Use VBA to convert multiple MS word documents to HTML files. Use perl script to convert any number of html files in any nember of sub-folders to TWiki markup text files (Use recursive search).
Open "!ConvertWordToHTML.doc" from C:\Word2TWiki. (If the buttons do not work, please enable macro first.)
Use one of the options to convert word documents to HTML files, which are saved in C:\Word2TWiki\DocHTML.
Click "Convert All Word Documents From Folder" button if you have copied word documents to the C:\Word2TWiki\DocWord.
Click "Convert All Opened Files (Exclude Me)" button if you have opened all word documents.
Step 2: Convert HTML File to TWiki Markup
From command line:
>perl "HTML(MSWord)2TWikiMarkup.pl" [/c][/a][/v][/i|h|help]
/[c] Copyright
/[a] Author
/[v] Version /[i|h|help] Generate this document in TWikiMLOr double click HTML(MSWord)2TWikiMarkup.pl" from C:Word2TWiki.

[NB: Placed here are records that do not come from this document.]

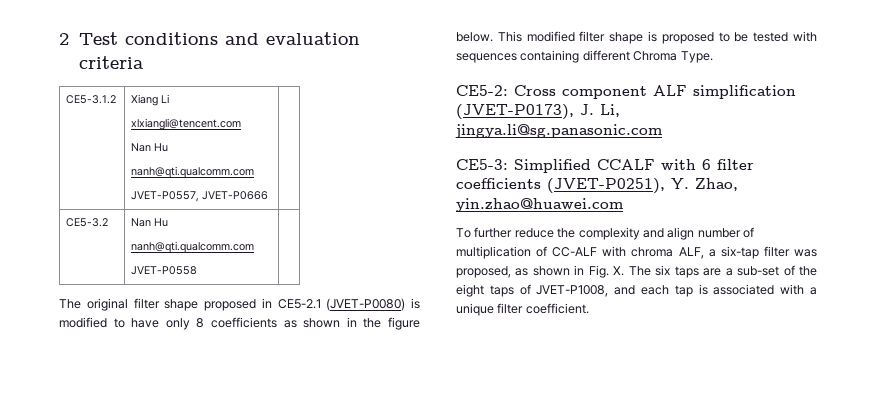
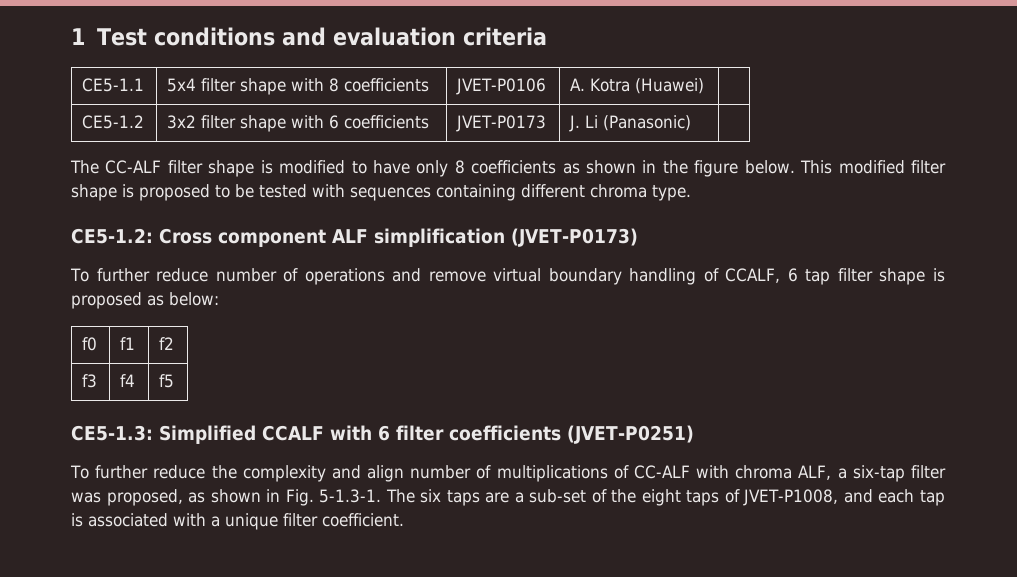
- 2 Test conditions and evaluation criteria
+ 1 Test conditions and evaluation criteria
- CE5-3.1.2 | Xiang Li
- xlxiangli@tencent.com
- Nan Hu
- nanh@qti.qualcomm.com
- JVET-P0557, JVET-P0666 |
- CE5-3.2 | Nan Hu
- nanh@qti.qualcomm.com
- JVET-P0558 |
- The original filter shape proposed in CE5-2.1 (JVET-P0080) is modified to have only 8 coefficients as shown in the figure below.
+ CE5-1.1 | 5x4 filter shape with 8 coefficients | JVET-P0106 | A. Kotra (Huawei) |
+ CE5-1.2 | 3x2 filter shape with 6 coefficients | JVET-P0173 | J. Li (Panasonic) |
+ The CC-ALF filter shape is modified to have only 8 coefficients as shown in the figure below.
- This modified filter shape is proposed to be tested with sequences containing different Chroma Type.
- CE5-2: Cross component ALF simplification (JVET-P0173), J. Li, jingya.li@sg.panasonic.com
- CE5-3: Simplified CCALF with 6 filter coefficients (JVET-P0251), Y. Zhao, yin.zhao@huawei.com
+ This modified filter shape is proposed to be tested with sequences containing different chroma type.
+ CE5-1.2: Cross component ALF simplification (JVET-P0173)
+ To further reduce number of operations and remove virtual boundary handling of CCALF, 6 tap filter shape is proposed as below:
+ f0 | f1 | f2
+ f3 | f4 | f5
+ CE5-1.3: Simplified CCALF with 6 filter coefficients (JVET-P0251)
- To further reduce the complexity and align number of multiplication of CC-ALF with chroma ALF, a six-tap filter was proposed, as shown in Fig. X. The six taps are a sub-set of the eight taps of JVET-P1008, and each tap is associated with a unique filter coefficient.
+ To further reduce the complexity and align number of multiplications of CC-ALF with chroma ALF, a six-tap filter was proposed, as shown in Fig. 5-1.3-1. The six taps are a sub-set of the eight taps of JVET-P1008, and each tap is associated with a unique filter coefficient.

TWiki Markup text files ("_FileTitle.txt") are saved in twiki_FileTitle sub-folder in the C:\Word2TWiki\DocHTML.
In the folder, there is a zipped image file that contains all images.
Step 3: Proof Read TWiki Markup Documents.
Open text file "_FileTitle.txt" in twiki_FileTitle sub-folder in the C:\Word2TWiki\DocHTML.
Simple bullet lists (" * "), number lists (" 1. " and " a. "). Levels are preserved if they are detectable.
Tables with or without rowspans and colspans.
Other HTML Tags
Other HTML tags are preserved but only kept minimum. Refer to the section [Preserve tags] in configuration file, user can add or delete tags from the list.
Support custom bullet and number list styles. Refer to the section [CustomerStyleDefinition] in configuration file.
Perl Script Feature
Images are zipped. No images are lost.
Recursive processes HTML files in sub-folders.
Create well formatted and clean text, minimum proof reading and correction.
Hidden text removed.
Special text removed. These texts are defined in the section [Text To Be Removed] in configuration file. User should edit this section.
Title, author and date are collected. Title must be in the first few lines, then followed by authors and date.